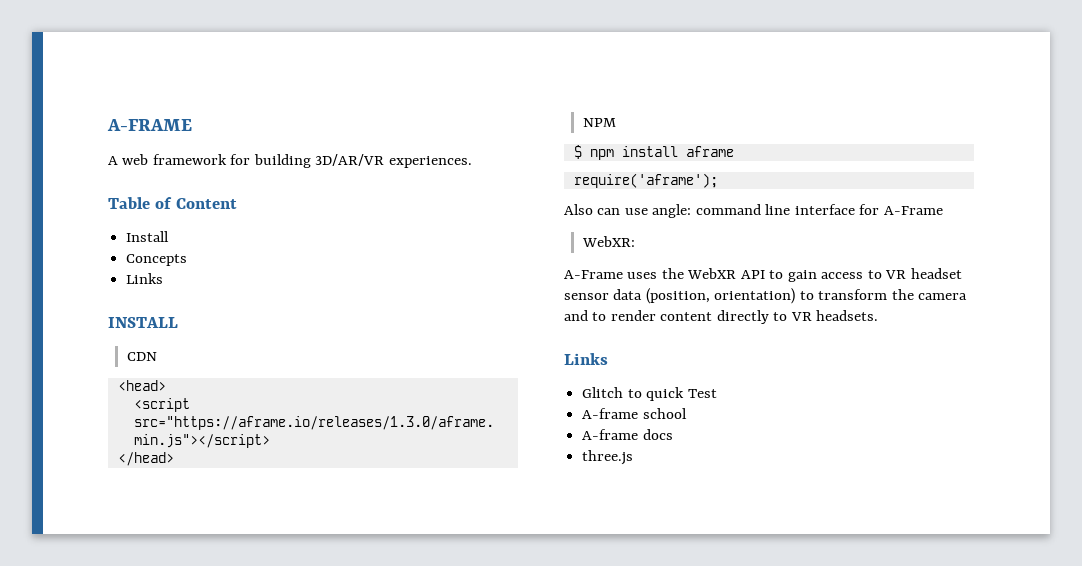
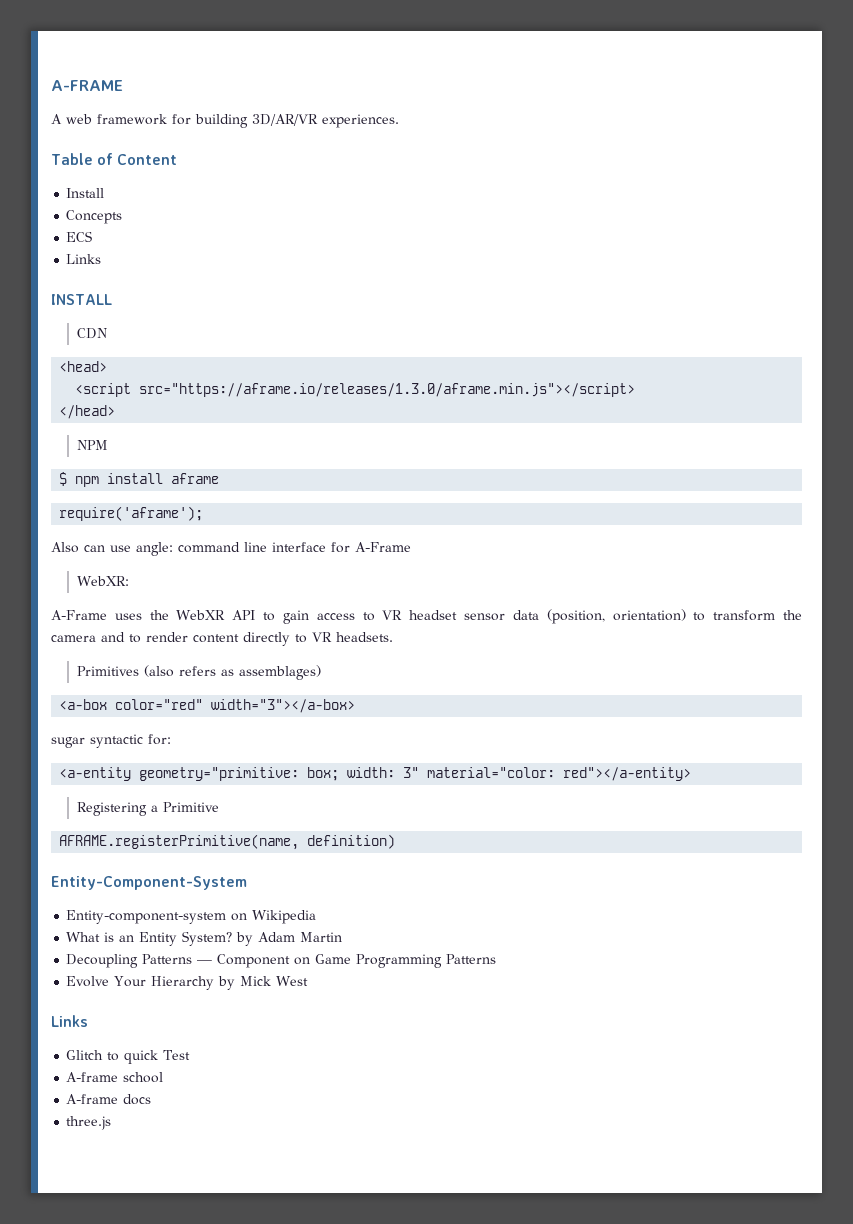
+ ECS
+ Primitives (also refers as assemblages)
+ <a-box color="red" width="3"></a-box>
+ sugar syntactic for:
+ <a-entity geometry="primitive: box; width: 3" material="color: red"></a-entity>
+ Registering a Primitive
+ AFRAME.registerPrimitive(name, definition)
+ Entity-Component-System
+ Entity-component-system on Wikipedia
+ What is an Entity System? by Adam Martin
+ Decoupling Patterns — Component on Game Programming Patterns
+ Evolve Your Hierarchy by Mick West

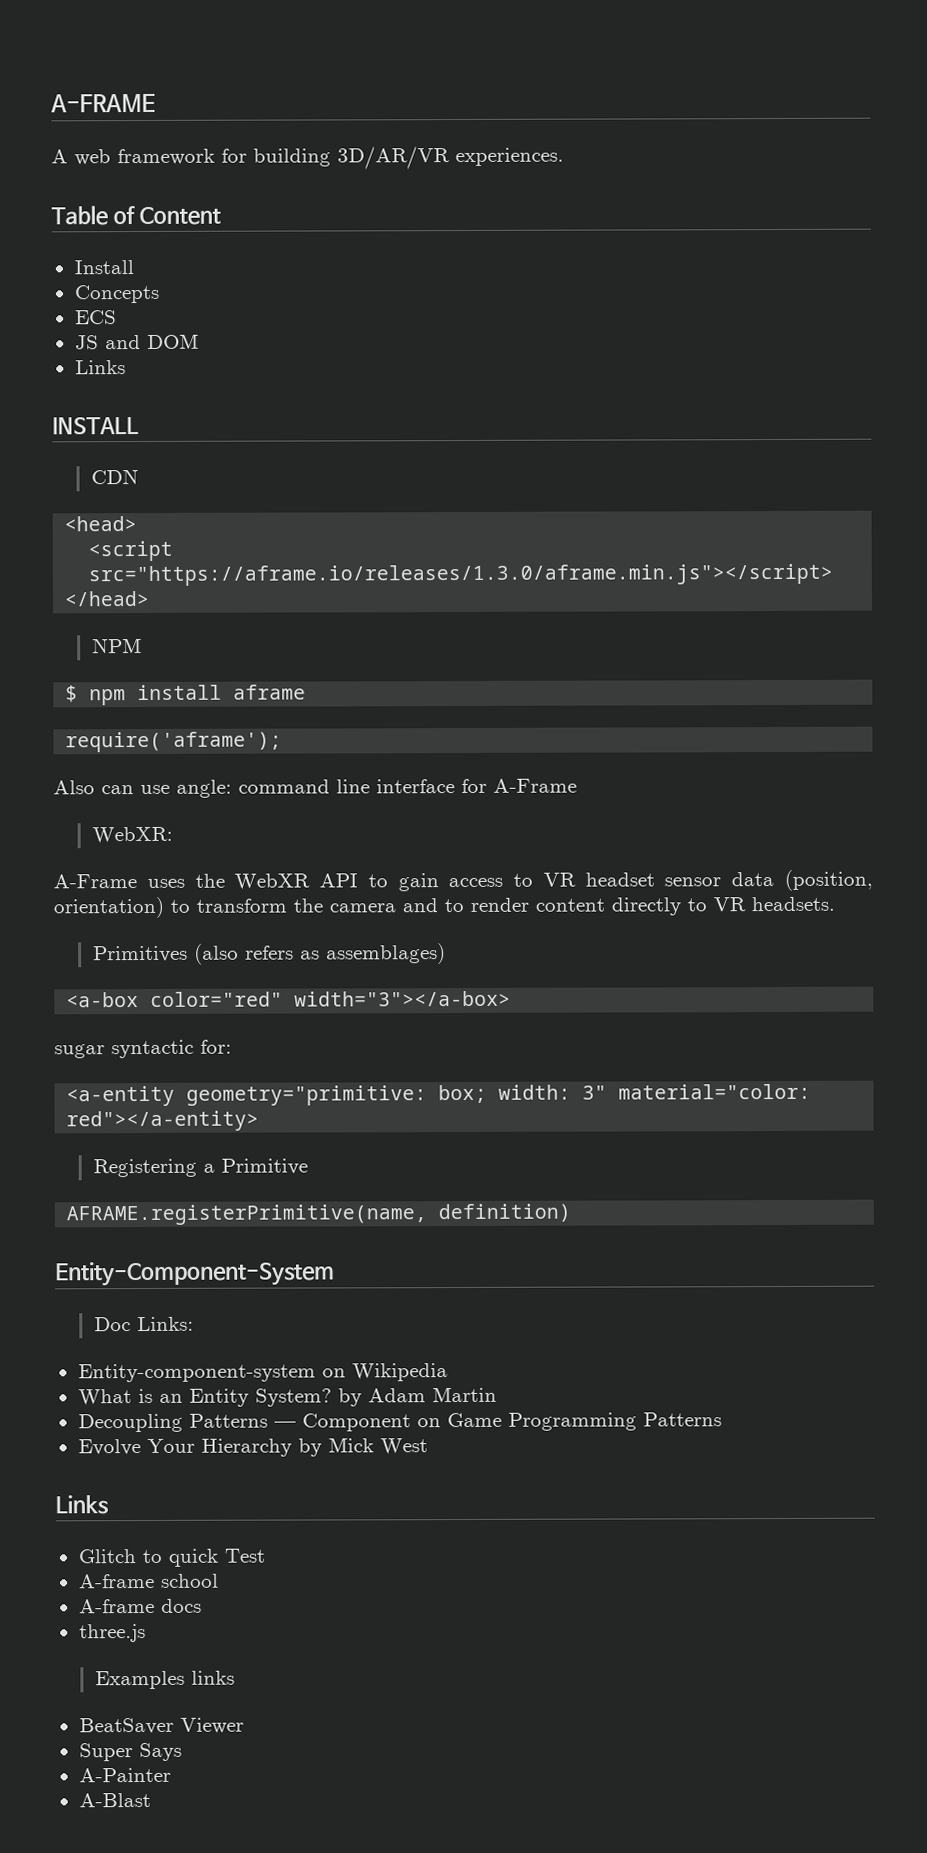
+ JS and DOM
+ Doc Links:
+ Examples links
+ BeatSaver Viewer
+ Super Says
+ A-Painter
+ A-Blast

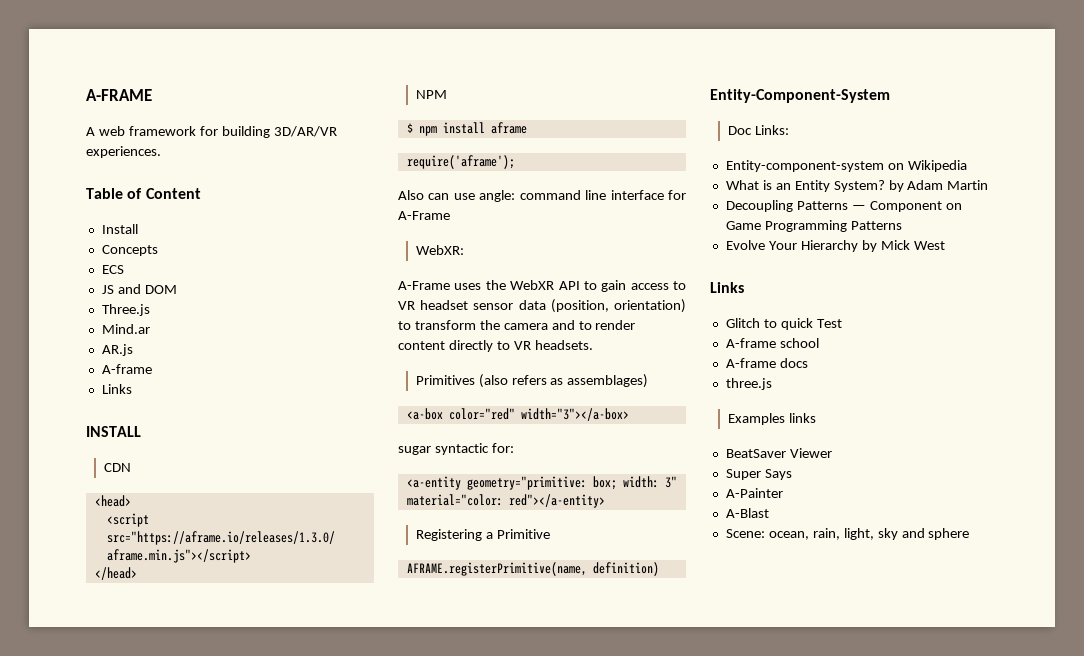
+ Three.js
+ Mind.ar
+ AR.js
+ A-frame
+ Scene: ocean, rain, light, sky and sphere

+===+

Set down the material above exactly as written, but not the pictures.

» **Task solution**:
+ ECS
+ Primitives (also refers as assemblages)
+ <a-box color="red" width="3"></a-box>
+ sugar syntactic for:
+ <a-entity geometry="primitive: box; width: 3" material="color: red"></a-entity>
+ Registering a Primitive
+ AFRAME.registerPrimitive(name, definition)
+ Entity-Component-System
+ Entity-component-system on Wikipedia
+ What is an Entity System? by Adam Martin
+ Decoupling Patterns — Component on Game Programming Patterns
+ Evolve Your Hierarchy by Mick West

+ JS and DOM
+ Doc Links:
+ Examples links
+ BeatSaver Viewer
+ Super Says
+ A-Painter
+ A-Blast

+ Three.js
+ Mind.ar
+ AR.js
+ A-frame
+ Scene: ocean, rain, light, sky and sphere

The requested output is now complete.